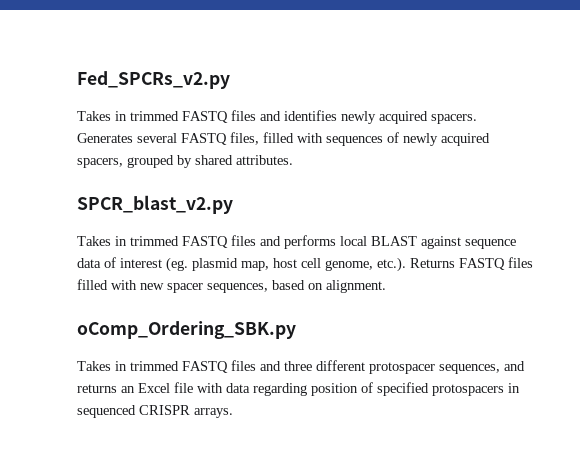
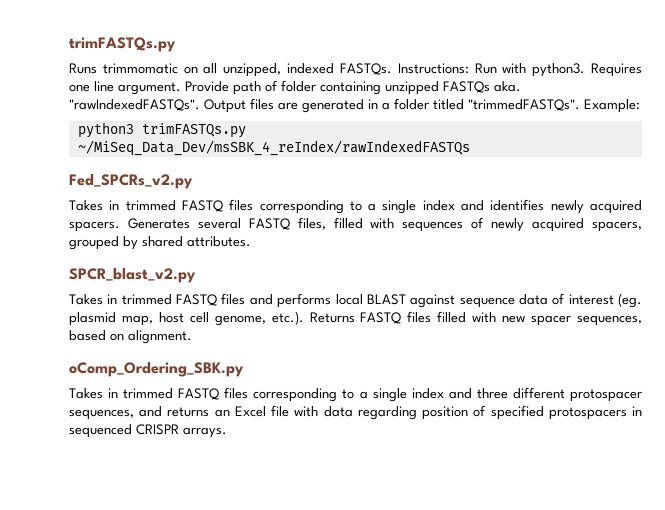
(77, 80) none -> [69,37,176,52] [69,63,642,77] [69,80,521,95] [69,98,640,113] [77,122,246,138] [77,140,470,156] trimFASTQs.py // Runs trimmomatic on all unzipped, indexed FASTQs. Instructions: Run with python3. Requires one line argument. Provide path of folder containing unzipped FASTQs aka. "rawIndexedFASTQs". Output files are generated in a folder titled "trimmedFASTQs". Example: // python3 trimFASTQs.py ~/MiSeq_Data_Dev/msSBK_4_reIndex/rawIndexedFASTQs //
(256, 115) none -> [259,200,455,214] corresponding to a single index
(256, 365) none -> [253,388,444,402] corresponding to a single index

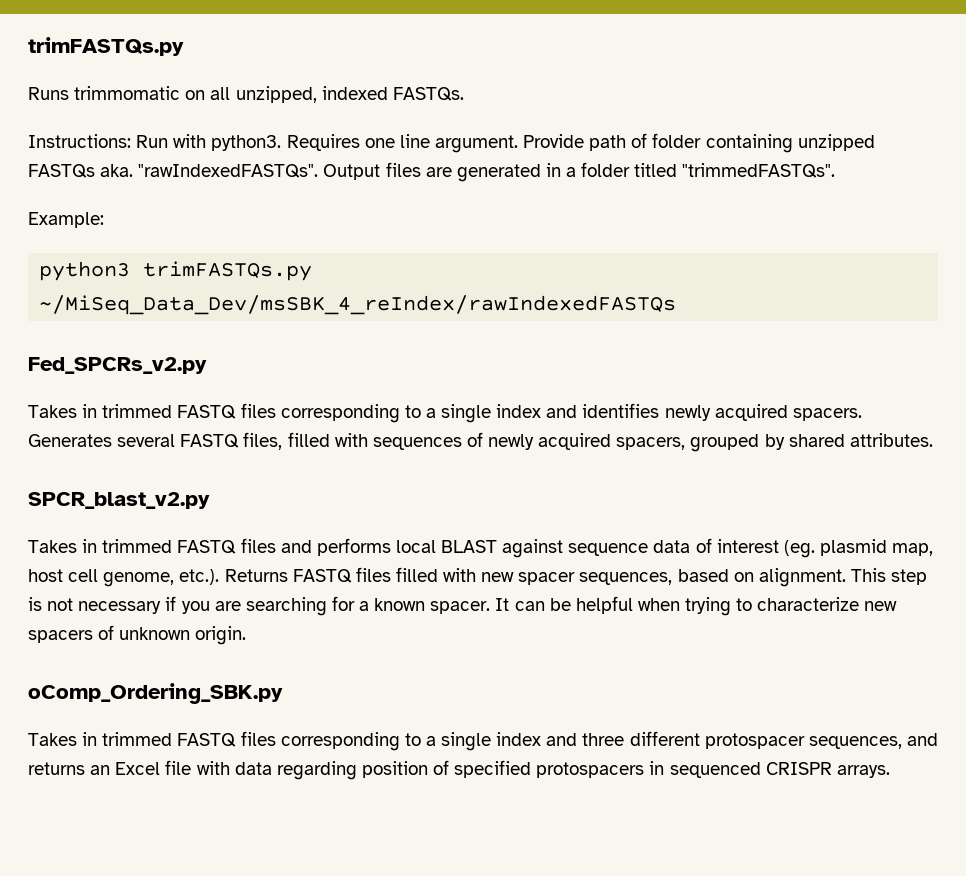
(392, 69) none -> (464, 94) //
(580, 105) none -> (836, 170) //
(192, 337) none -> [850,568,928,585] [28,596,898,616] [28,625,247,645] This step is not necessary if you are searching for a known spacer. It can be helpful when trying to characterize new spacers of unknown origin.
---
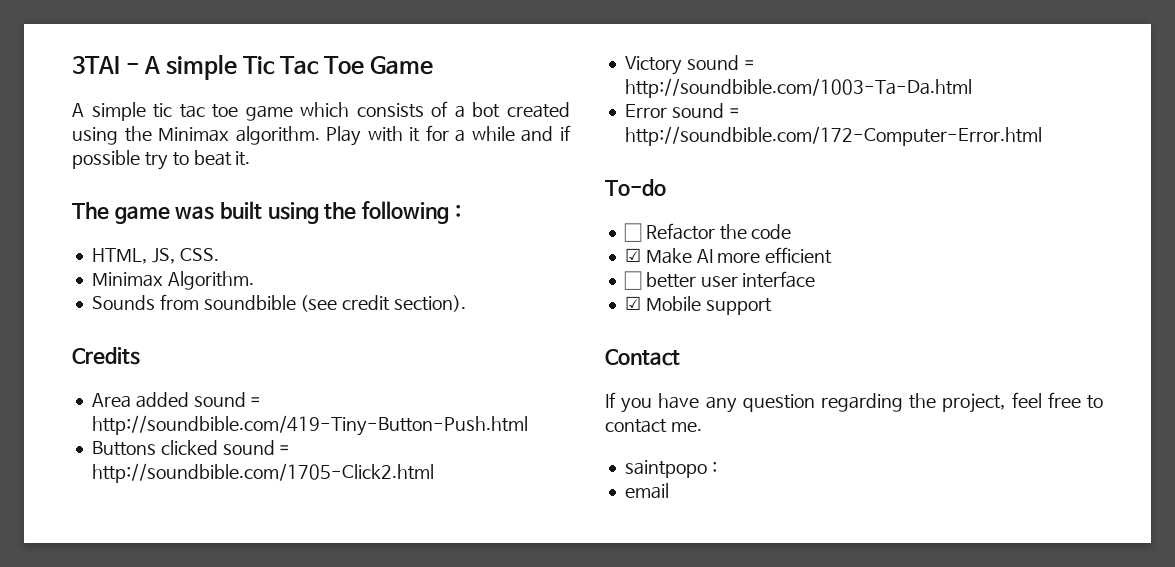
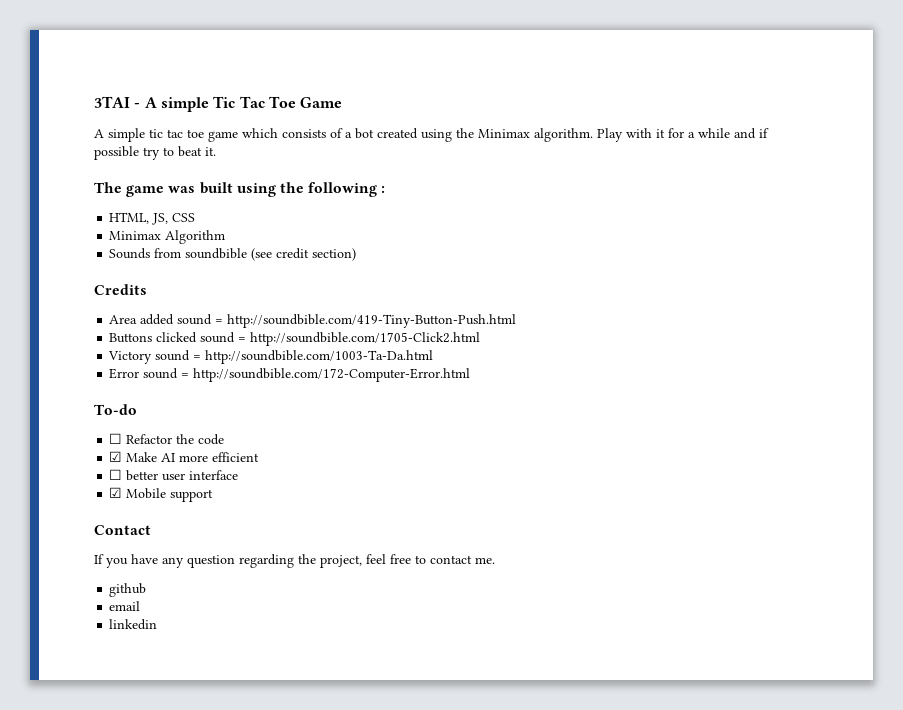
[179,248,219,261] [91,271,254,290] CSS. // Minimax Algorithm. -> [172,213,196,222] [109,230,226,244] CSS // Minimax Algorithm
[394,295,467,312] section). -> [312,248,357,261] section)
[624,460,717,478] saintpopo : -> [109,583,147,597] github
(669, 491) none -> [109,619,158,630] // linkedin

:: Work order ::
Using the data above, transcribe the lines that run from the line with "[179,248,219,261] [91,271,254,290] CSS." to the line with "(669, 491) none", both ends kept, and output nothing else.

:: Output of the task ::
[179,248,219,261] [91,271,254,290] CSS. // Minimax Algorithm. -> [172,213,196,222] [109,230,226,244] CSS // Minimax Algorithm
[394,295,467,312] section). -> [312,248,357,261] section)
[624,460,717,478] saintpopo : -> [109,583,147,597] github
(669, 491) none -> [109,619,158,630] // linkedin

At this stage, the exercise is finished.